Charles University in Prague, first university in the Holy Roman Empire; was founded in 1348 by Charles IV. When King Wenceslas IV changed the constitution of the university in favor of the Bohemian nation in 1409 (Kuttenberg decree), this led to the departure of the masters and scholars of other nationalities (and, among other things, to the establishment of the University of Leipzig). 1654 by Ferdinand III. Merging of the remaining artist faculty with the Jesuit college founded in 1556 (Universitas Carolo-Ferdinandea); 1882 split into a German and a Czech university. This took the name of Charles University (Univerzita Karlova) in 1920on. It was closed in 1939, reopened in 1945 (the German university stopped teaching) and expanded significantly in the following years.
According to findjobdescriptions, today Charles University in Prague has seventeen faculties, including three medical faculties in Prague and one each in Plzeň and one in Hradec Králové, as well as a Catholic, a Hussite and a Protestant theological faculty. With around 50,000 students (2017), Charles University is the largest university in the Czech Republic.
Prague window lintel, 1st Prague window lintel, name for the storm that developed from a procession on the New Town Hall in Prague on July 30, 1419, during which a Czech judge and 13 Catholic councilors were thrown out of the windows and killed; it was the result of the expulsion of Hussite priests by King Wenceslaus IV and initiated an uprising of the Hussites (Prague Uprising) and the Hussite Wars.
Prague Spring (music)
Prague Spring, Czech Praz ̆ SKE jaro [ pra ʒ skε ː -] music: since 1946 every year in May / June in Prague held Music Festival, which traditionally the day of death B. Smetana (12. 5.) with a festive presentation of the symphonic Seal “My Fatherland” will be opened. In addition to performances of contemporary music, the program focuses on composer anniversaries and others. The festival is accompanied by exhibitions and symposia.
Czechoslovakia, 1918–92 existing state in East Central Europe, with 127 899 km2 and (1992) 15.6 million residents; The capital was Prague.
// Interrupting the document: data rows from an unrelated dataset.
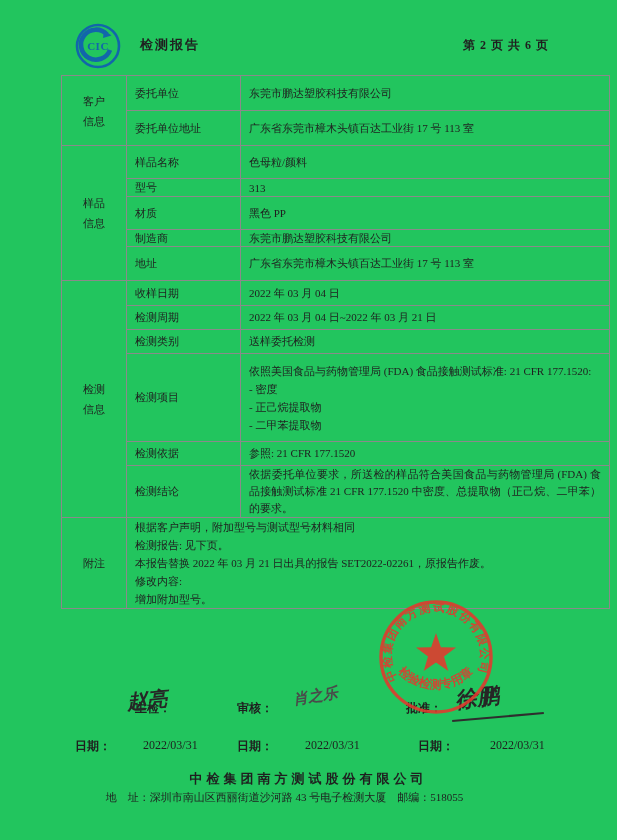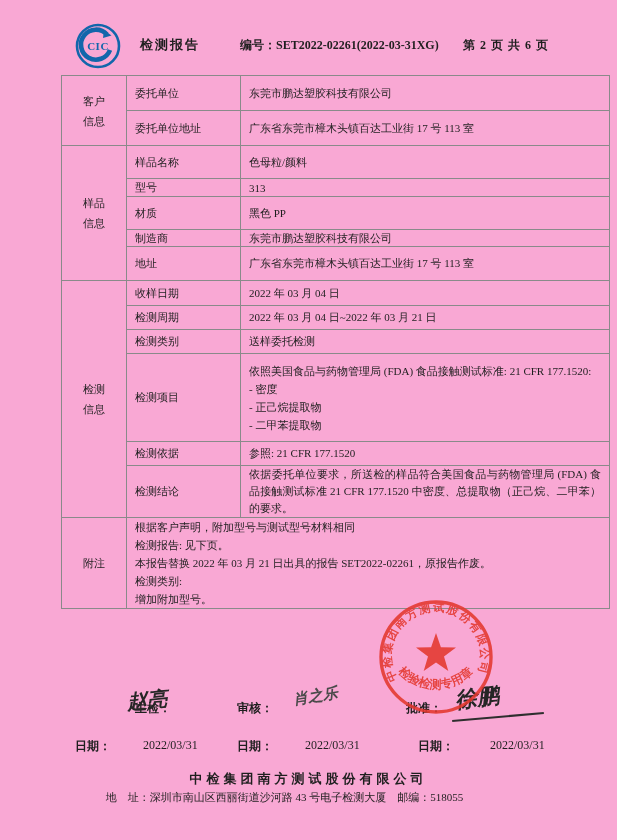--- a/index.html
+++ b/index.html
@@ -1,17 +1,17 @@
 <!DOCTYPE html>
 <html><head>
 <meta charset="utf-8">
 <style>
   html,body{margin:0;padding:0;background:#e9e9e9;}
   .page{
-    position:relative;width:617px;height:840px;margin:0 auto;background:#f9a8d4;
+    position:relative;width:617px;height:840px;margin:0 auto;background:#22c55e;
     font-family:"Liberation Serif","DejaVu Serif",serif;color:#1f1f1f;overflow:hidden;
   }
   
   .hdr-logo{position:absolute;left:74px;top:22px;width:48px;height:48px;}
   .hdr-title{position:absolute;left:140px;top:36px;font-size:13px;font-weight:bold;letter-spacing:2px;}
   .hdr-no{position:absolute;left:240px;top:37px;font-size:12px;font-weight:bold;}
   .hdr-page{position:absolute;left:463px;top:37px;font-size:12px;font-weight:bold;letter-spacing:1px;}
   
   .tbl-wrap{position:absolute;left:61px;top:75px;}
   table.report{border-collapse:collapse;table-layout:fixed;width:497px;}
@@ -45,21 +45,20 @@
 
 <div class="page">
 
   <svg class="hdr-logo" viewBox="0 0 48 48">
     <circle cx="24" cy="24" r="21" fill="none" stroke="#1266ab" stroke-width="2.6"></circle>
     <path d="M 33 12.5 A 15 15 0 1 0 36 28" fill="none" stroke="#1266ab" stroke-width="4.6"></path>
     <path d="M 30 8 L 37.5 13.5 L 29 16 Z" fill="#1266ab"></path>
     <text x="24" y="28" text-anchor="middle" font-size="11" font-weight="bold" font-family="Liberation Serif, serif" fill="#1266ab" letter-spacing="0.5">CIC</text>
   </svg>
   <div class="hdr-title">检测报告</div>
-  <div class="hdr-no">编号：SET2022-02261(2022-03-31XG)</div>
   <div class="hdr-page">第 2 页 共 6 页</div>
 
   <div class="tbl-wrap">
   <table class="report">
 
     <tbody>
           <tr style="height:35px;">
       <td class="group" rowspan="2">
         <div>客户</div>
         <div>信息</div>
@@ -134,21 +133,21 @@
     </tr>
 
     <tr style="height:91px;">
       <td class="group">
         <div>附注</div>
       </td>
       <td class="fvalue multiline" colspan="2">
         <div class="ln">根据客户声明，附加型号与测试型号材料相同</div>
         <div class="ln">检测报告: 见下页。</div>
         <div class="ln">本报告替换 2022 年 03 月 21 日出具的报告 SET2022-02261，原报告作废。</div>
-        <div class="ln">检测类别:</div>
+        <div class="ln">修改内容:</div>
         <div class="ln">增加附加型号。</div>
       </td>
     </tr>
   </tbody>
       </table>
   </div>
 
   <div class="sig-label" style="left:87px;top:700px;margin-left:48px;">主检：</div>
   <div class="sig-name" style="left:127px;top:687px;font-size:20px;transform:rotate(-6deg);">赵亮</div>
 

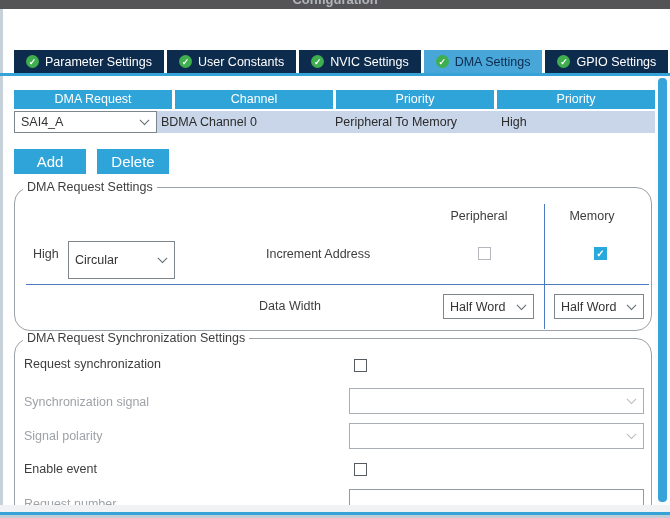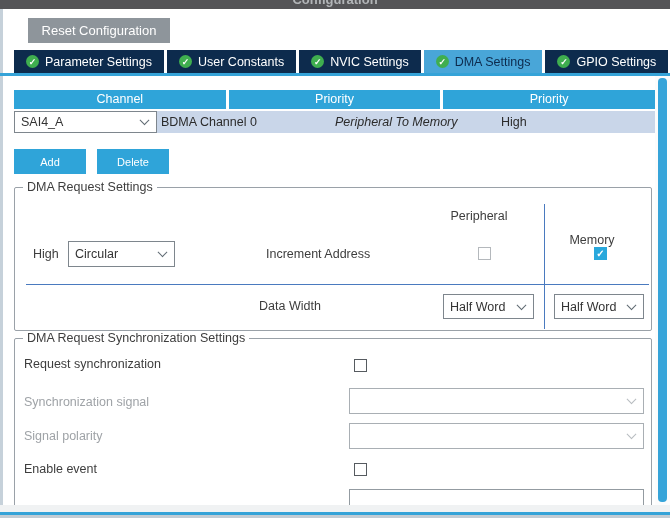--- a/index.html
+++ b/index.html
@@ -47,28 +47,28 @@
   }
   .fselect.disabled { border-color:#a9afb4; }
   .chev {
     position:absolute; right:8px; top:50%; width:6px; height:6px;
     border-right:1.5px solid #5f6a72; border-bottom:1.5px solid #5f6a72;
     transform:translateY(-75%) rotate(45deg);
   }
   .fselect.disabled .chev { border-color:#b7bcc0; }
 
   .btn {
-    position:absolute; background:#2fa4d9; color:#fff; font-size:11px;
+    position:absolute; background:#2fa4d9; color:#fff; font-size:15px;
     display:flex; align-items:center; justify-content:center;
   }
   #add-btn { left:14px; top:149px; width:72px; height:25px; }
   #delete-btn { left:97px; top:149px; width:72px; height:25px; }
 
   
-  .groupbox { position:absolute; border:1px solid #9aa1a8; border-radius:2px; box-sizing:border-box; background:transparent; }
+  .groupbox { position:absolute; border:1px solid #9aa1a8; border-radius:16px; box-sizing:border-box; background:transparent; }
   .group-title { position:absolute; top:-8px; left:8px; background:#fff; padding:0 4px; font-size:12.5px; color:#3d3d3d; white-space:nowrap; }
   #group-request { left:14px; top:187px; width:638px; height:144px; }
   #group-sync { left:14px; top:338px; width:638px; height:185px; }
 
   .lbl { position:absolute; font-size:12.5px; color:#3d3d3d; white-space:nowrap; }
   .lbl.disabled { color:#9fa3a7; }
   .lbl.centered { text-align:center; }
 
   .vline { position:absolute; width:1px; background:#4a7abf; }
   .hline { position:absolute; height:1px; background:#4a7abf; }
@@ -91,21 +91,20 @@
 </head>
 <body>
 
 <div id="app">
 
   <div class="titlebar">
     <span>Configuration</span>
   </div>
   <div class="left-strip"></div>
 
-  <div class="reset-btn">Reset Configuration</div>
 
   <div class="tabbar">
     <div class="tab">
       <span class="tab-check">✓</span>
       <span>Parameter Settings</span>
     </div>
     <div class="tab">
       <span class="tab-check">✓</span>
       <span>User Constants</span>
     </div>
@@ -118,49 +117,50 @@
       <span>DMA Settings</span>
     </div>
     <div class="tab">
       <span class="tab-check">✓</span>
       <span>GPIO Settings</span>
     </div>
   </div>
   <div class="tab-underline"></div>
 
   <div class="thead">
+    <div class="th">DMA Request</div>
     <div class="th">Channel</div>
     <div class="th">Priority</div>
     <div class="th">Priority</div>
   </div>
 
   <div class="trow">
     <div class="fselect" style="left:0; top:0; width:143px; height:22px;">
       <span>SAI4_A</span>
       <span class="chev"></span>
     </div>
     <div class="cell" style="left:147px;">BDMA Channel 0</div>
-    <div class="cell" style="left:321px;font-style:italic;">Peripheral To Memory</div>
+    <div class="cell" style="left:321px;">Peripheral To Memory</div>
     <div class="cell" style="left:487px;">High</div>
   </div>
 
   <div class="btn" id="add-btn">Add</div>
   <div class="btn" id="delete-btn">Delete</div>
 
   <div class="groupbox" id="group-request">
     <span class="group-title">DMA Request Settings</span>
 
     <div class="vline" style="left:529px; top:16px; height:125px;"></div>
     <div class="hline" style="left:11px; top:96px; width:623px;"></div>
 
     <div class="lbl centered" style="left:414px; top:21px; width:100px;">Peripheral</div>
-    <div class="lbl centered" style="left:527px; top:21px; width:100px;margin-top:24px;">Memory</div>
+    <div class="lbl centered" style="left:527px; top:21px; width:100px;">Memory</div>
 
     <div class="lbl" style="left:18px; top:53px; line-height:26px;">High</div>
-    <div class="fselect" style="left:53px; top:53px; width:107px; height:26px;">
+    <div class="fselect" style="left:53px; top:53px; width:107px; height:38px;">
       <span>Circular</span>
       <span class="chev"></span>
     </div>
 
     <div class="lbl" style="left:251px; top:53px; line-height:26px;">Increment Address</div>
     <div class="cb light" style="left:463px; top:59px;"></div>
     <div class="cb checked" style="left:579px; top:59px;">✓</div>
 
     <div class="lbl" style="left:244px; top:106px; line-height:25px;">Data Width</div>
     <div class="fselect" style="left:428px; top:106px; width:91px; height:25px;">
@@ -187,20 +187,21 @@
 
     <div class="lbl disabled" style="left:9px; top:84px; line-height:26px;">Signal polarity</div>
     <div class="fselect disabled" style="left:334px; top:84px; width:295px; height:26px;">
       <span></span>
       <span class="chev"></span>
     </div>
 
     <div class="lbl" style="left:9px; top:122px; line-height:16px;">Enable event</div>
     <div class="cb" style="left:339px; top:124px;"></div>
 
+    <div class="lbl disabled" style="left:9px; top:152px; line-height:26px;">Request number</div>
     <div class="txtinput" style="left:334px; top:150px; width:295px; height:34px;"></div>
   </div>
 
   <div class="scroll-track">
     <div class="scroll-thumb"></div>
   </div>
 
   <div class="bottom-strip1"></div>
   <div class="bottom-strip2"></div>
   <div class="bottom-strip3"></div>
History: After prolonged efforts for independence from the Czech Republic, which began in 1848, and in 1918 the founding of Czechoslovakia (officially the »Czechoslovak Republic«, Č esko s lovenská R epublika, abbreviation ČSR) from the Austro-Hungarian regions of Bohemia, Moravia, (Austrian) Silesia, Slovakia and some smaller territories. The interests of the minorities – v. a. the German-speaking population, most of whom lived in the northwest, and the Hungarian population, who lived in the border area with Hungary – were hardly taken into account. In the Munich Agreement in 1938, Germany forced the cession of the peripheral areas inhabited by Germans (Sudetenland); In 1939 German troops occupied the remaining area (“Protectorate of Bohemia and Moravia”); Slovakia became independent as a »protective state« under German influence. With that, the Czechoslovak state was dissolved.
In 1945 Czechoslovakia was restored. After the Communists came to power (1948), they were based on the Soviet Union and restructured state and economic life along the lines of the Soviet model. In 1949 Czechoslovakia became a member of the Council for Mutual Economic Aid, in 1955 the Warsaw Pact, in 1960 it was renamed the “Czechoslovak Socialist Republic” (Č esko s lovenská S ocialistická R epublika, abbreviation ČSSR).
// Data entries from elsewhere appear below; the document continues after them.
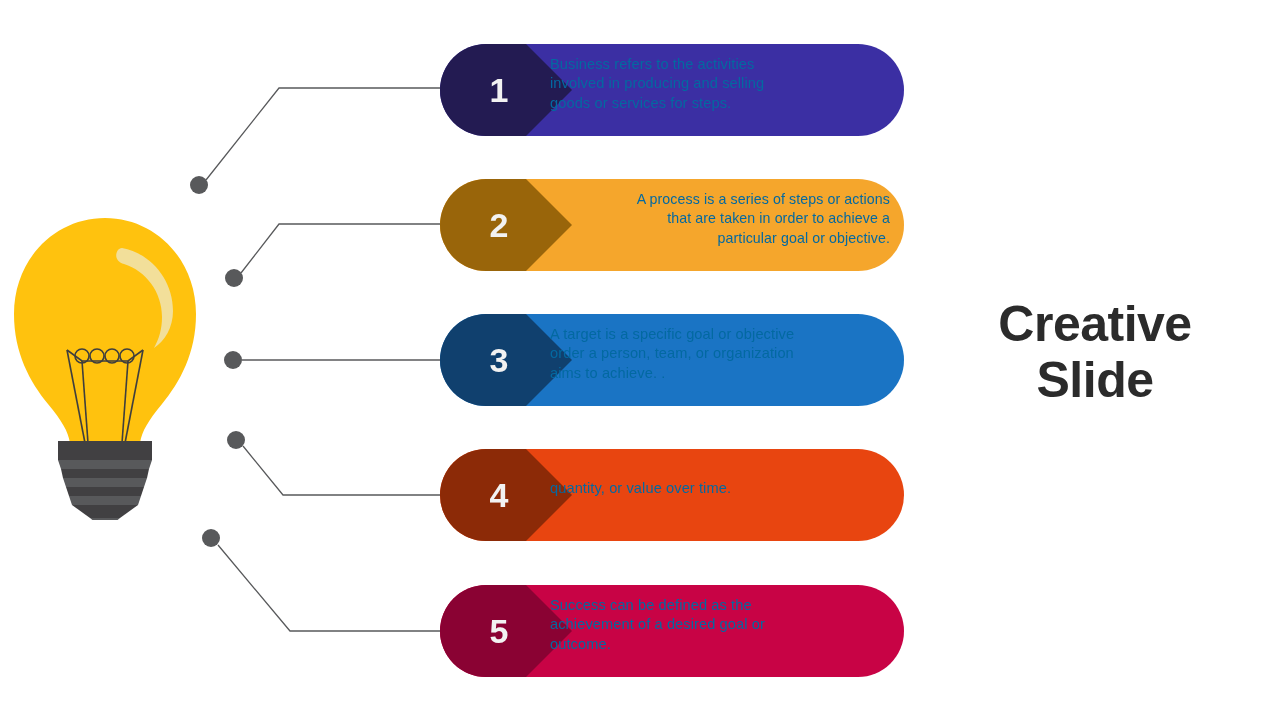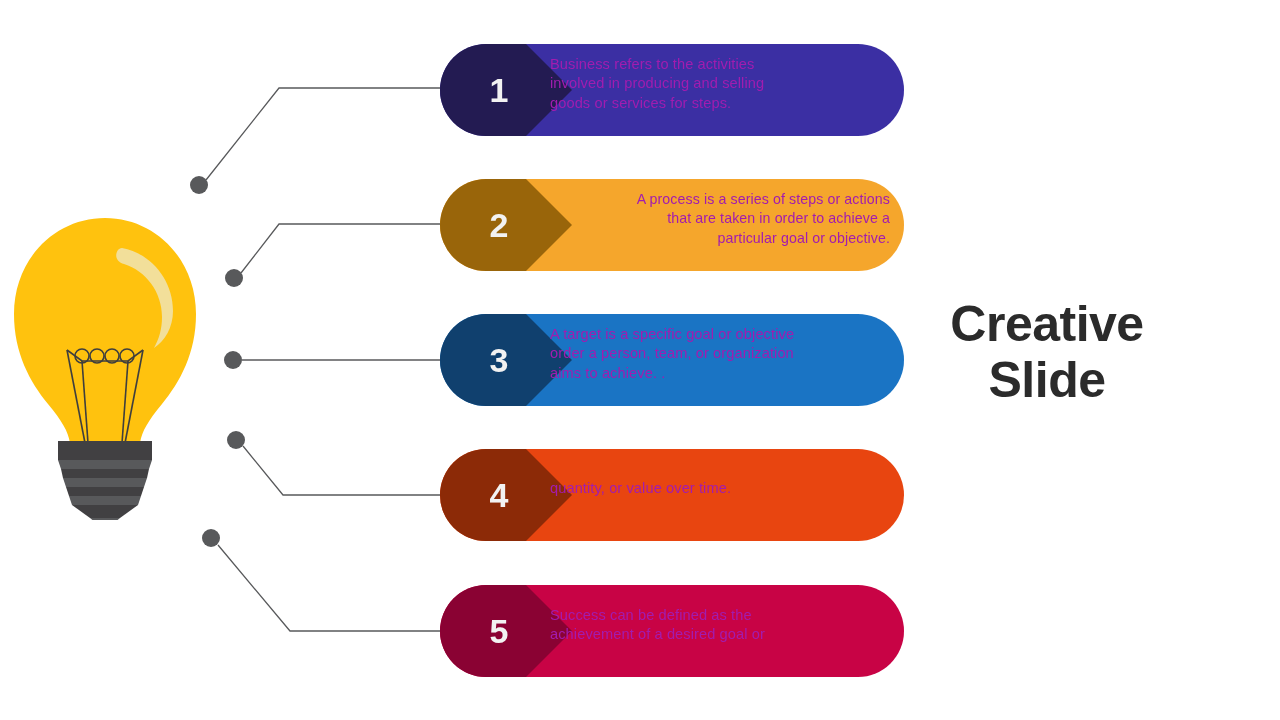--- a/index.html
+++ b/index.html
@@ -47,31 +47,31 @@
     font-size:34px;
     font-weight:bold;
     letter-spacing:0px;
     padding-left:20px;
   }
   .row-text {
     position:absolute;
     left:110px; top:0;
     width:340px; height:80px;
     display:flex; flex-direction:column; justify-content:center;
-    color:#a21caf;
+    color:#0369a1;
     font-size:14.6px;
     line-height:19.5px;
     letter-spacing:0.1px;
   }
   .row-text span { display:block; white-space:nowrap; }
 
   
   #title {
     position:absolute;
-    left:887px; top:296px;
+    left:935px; top:296px;
     width:320px;
     text-align:center;
     color:#2b2b2b;
     font-size:50px;
     line-height:56px;
     font-weight:bold;
     letter-spacing:-0.5px;
   }
   #title span { display:block; }
 </style>
@@ -194,20 +194,21 @@
 
   <div class="row" style="top:585px;">
     <svg class="row-svg" viewBox="0 0 464 92" xmlns="http://www.w3.org/2000/svg">
       <path fill="#c80345" d="M46 0 H418 A46 46 0 0 1 418 92 H46 A46 46 0 0 1 46 0 Z"></path>
       <path fill="#8a0233" d="M46 0 H86 L132 46 L86 92 H46 A46 46 0 0 1 46 0 Z"></path>
     </svg>
     <div class="row-num">5</div>
     <div class="row-text">
       <span>Success can be defined as the</span>
       <span>achievement of a desired goal or</span>
+      <span>outcome.</span>
     </div>
   </div>
 
   <div id="title">
     <span>Creative</span>
     <span>Slide</span>
   </div>
 
 </div>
The liberalization that began in 1968 (“Prague Spring”) under the leadership of party leader Alexander Dubček (1921–92) led to occupation by Warsaw Pact troops in August 1968. In 1989 the population forced far-reaching social transformations through demonstrations, in the course of which the rule of the communist party ended and the writer and civil rights activist Václav Havel was elected president. In 1990 renamed the “Czech and Slovak Federal Republic” (Č eska a S lovenská Federátivní R epublika, abbreviation ČSFR), on January 1, 1993, Czechoslovakia was divided into the two independent states of the Czech Republic and Slovak Republic.
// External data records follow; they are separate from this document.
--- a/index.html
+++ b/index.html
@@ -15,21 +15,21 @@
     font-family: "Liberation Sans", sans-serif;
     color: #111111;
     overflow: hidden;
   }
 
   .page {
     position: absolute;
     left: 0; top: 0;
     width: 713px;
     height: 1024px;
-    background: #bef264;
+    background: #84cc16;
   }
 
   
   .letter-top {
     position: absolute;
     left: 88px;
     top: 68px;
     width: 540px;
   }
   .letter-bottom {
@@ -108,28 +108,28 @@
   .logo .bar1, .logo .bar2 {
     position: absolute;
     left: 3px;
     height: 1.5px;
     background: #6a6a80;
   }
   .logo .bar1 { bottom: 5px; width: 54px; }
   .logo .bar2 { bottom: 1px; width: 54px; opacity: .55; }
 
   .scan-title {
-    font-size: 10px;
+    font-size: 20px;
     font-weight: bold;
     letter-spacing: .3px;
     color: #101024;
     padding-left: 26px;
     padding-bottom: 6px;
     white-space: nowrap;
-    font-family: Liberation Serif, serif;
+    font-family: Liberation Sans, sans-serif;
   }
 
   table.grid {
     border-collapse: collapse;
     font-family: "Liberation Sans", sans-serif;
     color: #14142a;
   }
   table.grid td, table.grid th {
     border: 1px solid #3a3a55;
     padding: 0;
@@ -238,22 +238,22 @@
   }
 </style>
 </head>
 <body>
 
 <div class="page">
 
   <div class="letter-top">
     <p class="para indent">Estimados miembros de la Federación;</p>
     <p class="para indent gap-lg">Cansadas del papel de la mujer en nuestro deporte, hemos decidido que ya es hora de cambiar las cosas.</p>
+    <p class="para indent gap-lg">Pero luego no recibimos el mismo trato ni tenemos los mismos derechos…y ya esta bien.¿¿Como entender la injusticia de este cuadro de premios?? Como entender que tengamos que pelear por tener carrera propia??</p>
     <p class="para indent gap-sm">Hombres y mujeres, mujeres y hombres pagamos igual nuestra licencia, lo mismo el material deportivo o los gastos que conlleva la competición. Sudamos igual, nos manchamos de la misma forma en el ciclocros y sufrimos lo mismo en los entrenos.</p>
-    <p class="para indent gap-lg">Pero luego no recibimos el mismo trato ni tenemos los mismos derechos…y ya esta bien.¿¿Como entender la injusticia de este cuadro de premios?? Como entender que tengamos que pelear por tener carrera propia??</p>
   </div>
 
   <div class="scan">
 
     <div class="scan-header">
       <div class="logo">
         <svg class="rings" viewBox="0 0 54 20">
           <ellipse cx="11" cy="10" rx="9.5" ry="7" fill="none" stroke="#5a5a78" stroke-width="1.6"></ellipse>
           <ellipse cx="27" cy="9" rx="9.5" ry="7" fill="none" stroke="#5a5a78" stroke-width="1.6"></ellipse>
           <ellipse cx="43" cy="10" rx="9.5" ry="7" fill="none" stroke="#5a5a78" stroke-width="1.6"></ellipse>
In the Seven Years’ War, King Frederick II the Great of Prussia defeated the Austrians under Prince Karl Alexander of Lorraine in the Battle of Prague on May 6, 1757, but had to defeat the city after the defeat at Kolin (June 18, 1757).) abort. – On September 30, 1989, H.-D. Genscher from the balcony of the West German embassy in the Lobkowitz Palace in Prague opened the border to around 7,000 embassy refugees from the GDR, some of whom had been expecting to leave for the Federal Republic of Germany since the beginning of September (German history).